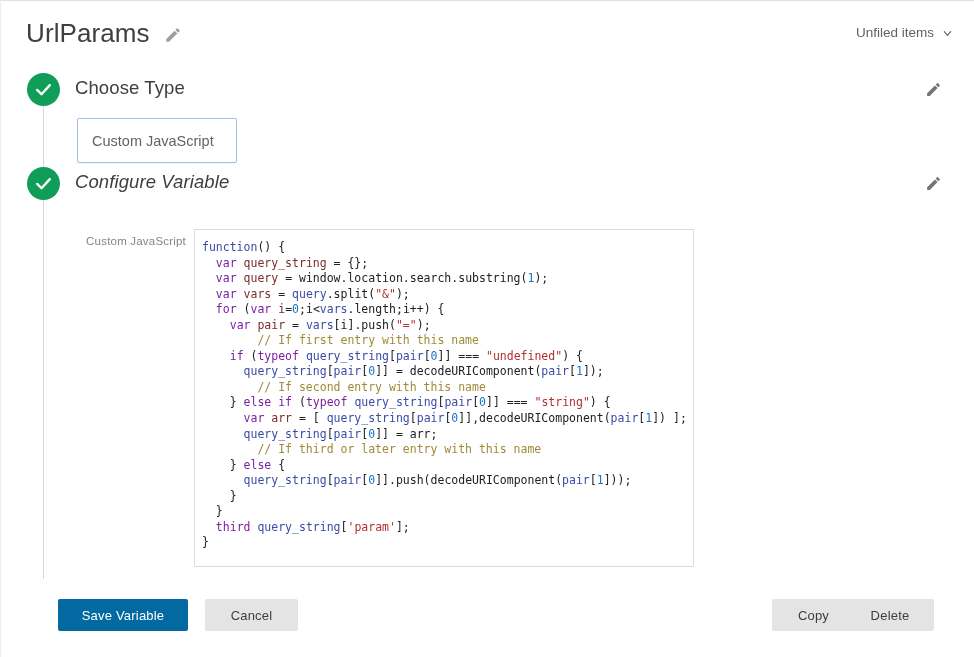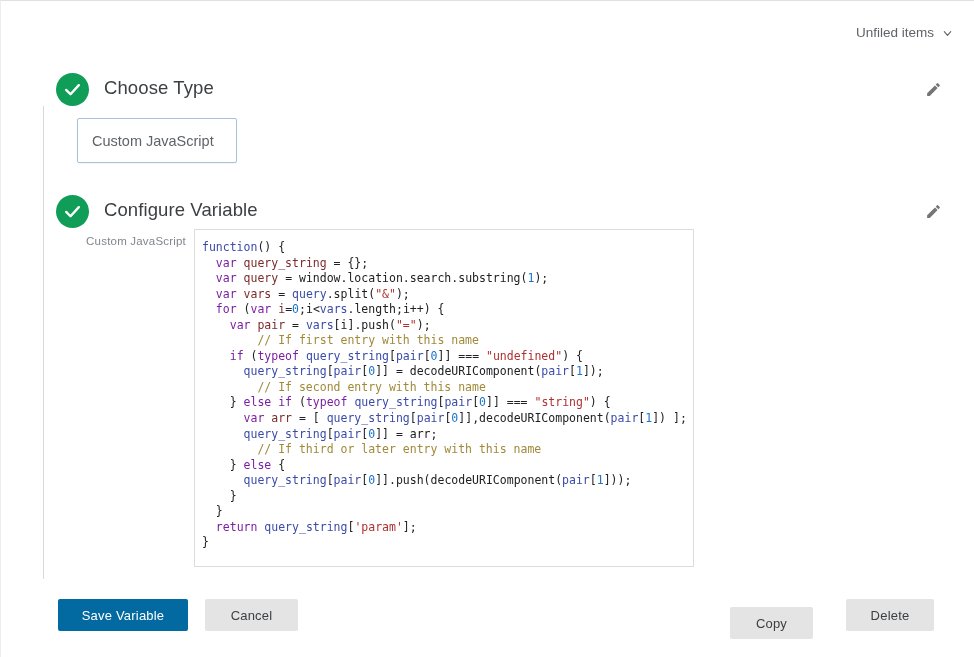--- a/index.html
+++ b/index.html
@@ -236,6 +236,14 @@
 <div id="page">
 
   <div class="header">
+    <div class="title-wrap">
+      <span class="page-title">UrlParams</span>
+      <span class="pencil title-pencil">
+        <svg width="18" height="18" viewBox="0 0 24 24" fill="#9aa0a6">
+          <path d="M3 17.25V21h3.75L17.81 9.94l-3.75-3.75L3 17.25zM20.71 7.04a1 1 0 0 0 0-1.41l-2.34-2.34a1 1 0 0 0-1.41 0l-1.83 1.83 3.75 3.75 1.83-1.83z"></path>
+        </svg>
+      </span>
+    </div>
 
     <div class="folder-select">
       <span>Unfiled items</span>

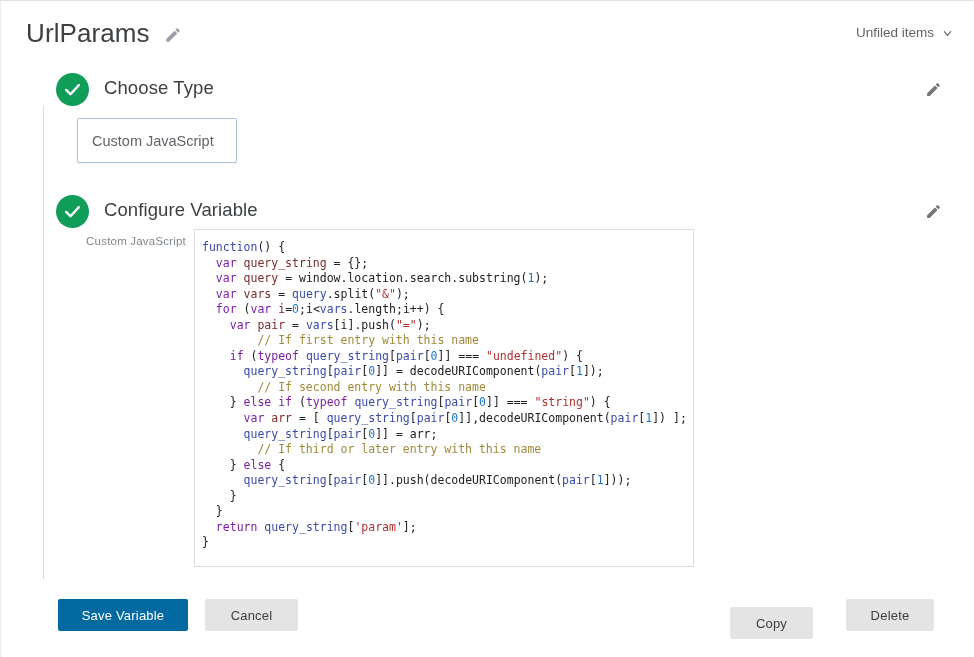--- a/index.html
+++ b/index.html
@@ -89,7 +89,6 @@
   .step-head {
     position: relative;
     height: 34px;
-    margin-left: 29px;
   }
   .check-circle {
     position: absolute;

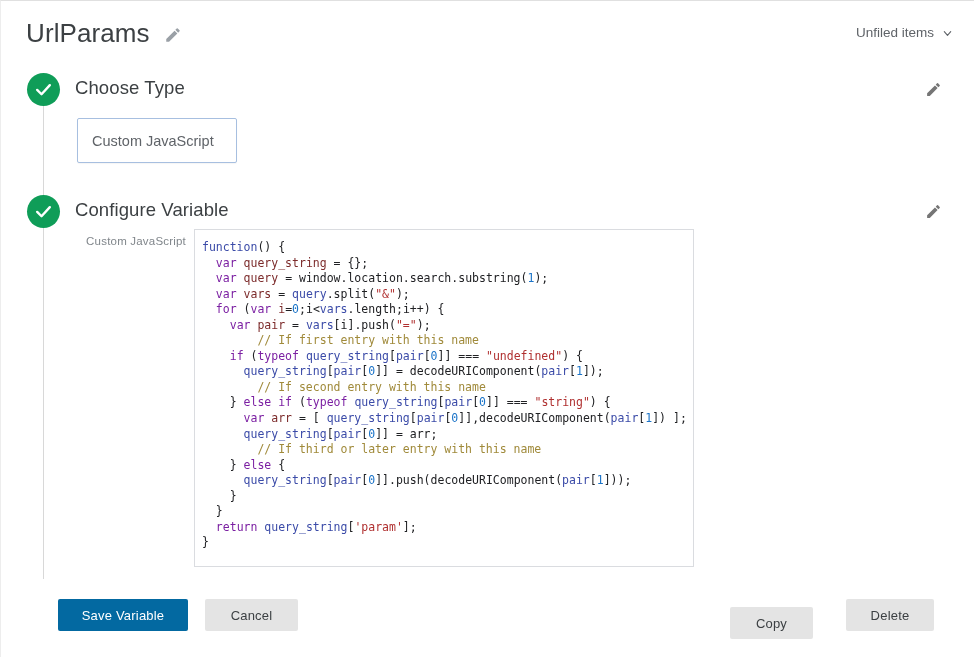--- a/index.html
+++ b/index.html
@@ -276,7 +276,7 @@
     <span>Custom JavaScript</span>
   </div>
 
-  <div class="step" style="top:194px;">
+  <div class="step" style="top:166px;font-style:italic;">
     <div class="step-head">
       <span class="check-circle">
         <svg width="19" height="19" viewBox="0 0 24 24" fill="none" stroke="#ffffff" stroke-width="3" stroke-linecap="round" stroke-linejoin="round">

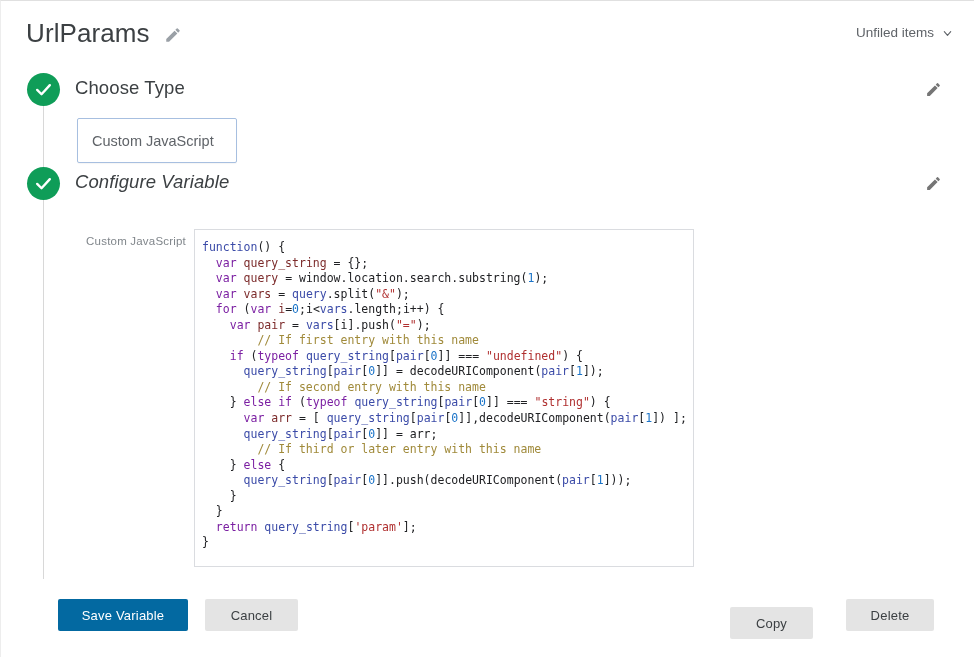--- a/index.html
+++ b/index.html
@@ -313,7 +313,7 @@
 <span class="plain">      </span><span class="prop">query_string</span><span class="plain">[</span><span class="prop">pair</span><span class="plain">[</span><span class="num">0</span><span class="plain">]].push(decodeURIComponent(</span><span class="prop">pair</span><span class="plain">[</span><span class="num">1</span><span class="plain">]));</span>
 <span class="plain">    }</span>
 <span class="plain">  }</span>
-<span class="plain">  </span><span class="kw">return</span><span class="plain"> </span><span class="prop">query_string</span><span class="plain">[</span><span class="str">'param'</span><span class="plain">];</span>
+<span class="plain">  </span><span class="kw">third</span><span class="plain"> </span><span class="prop">query_string</span><span class="plain">[</span><span class="str">'param'</span><span class="plain">];</span>
 <span class="plain">}</span></pre>
   </div>
 

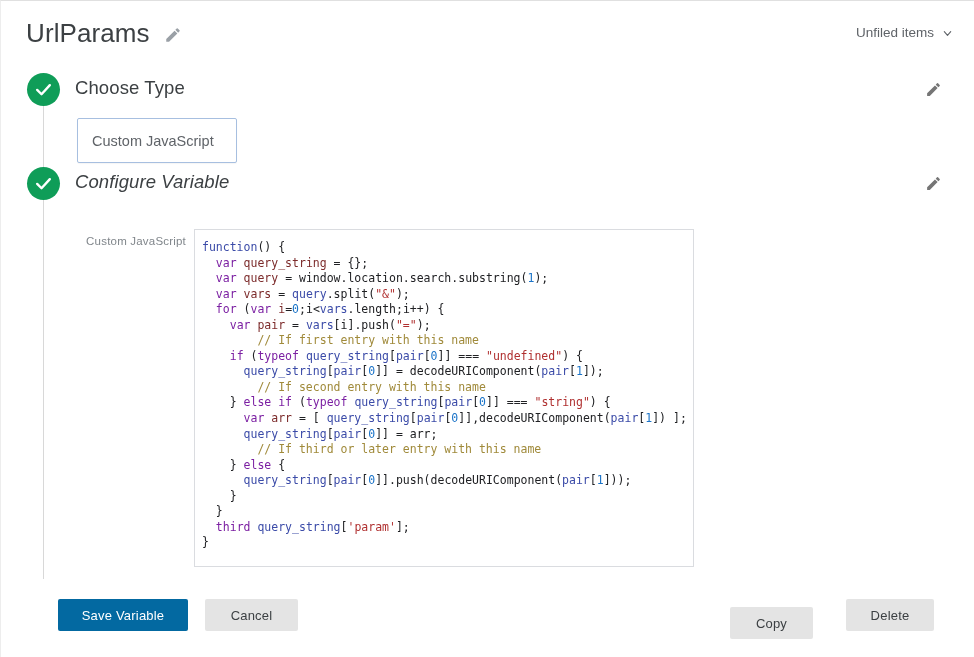--- a/index.html
+++ b/index.html
@@ -216,11 +216,10 @@
     color: #3c4043;
   }
   .btn-copy {
-    left: 729px;
+    left: 771px;
     width: 83px;
     background: #e4e4e4;
     color: #3c4043;
-    margin-top: 8px;
   }
   .btn-delete {
     left: 845px;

Problem requirements:
Select every line in the material above where the string "style" occurs, and copy it.

Result:
-  <div class="step" style="top:194px;">
+  <div class="step" style="top:166px;font-style:italic;">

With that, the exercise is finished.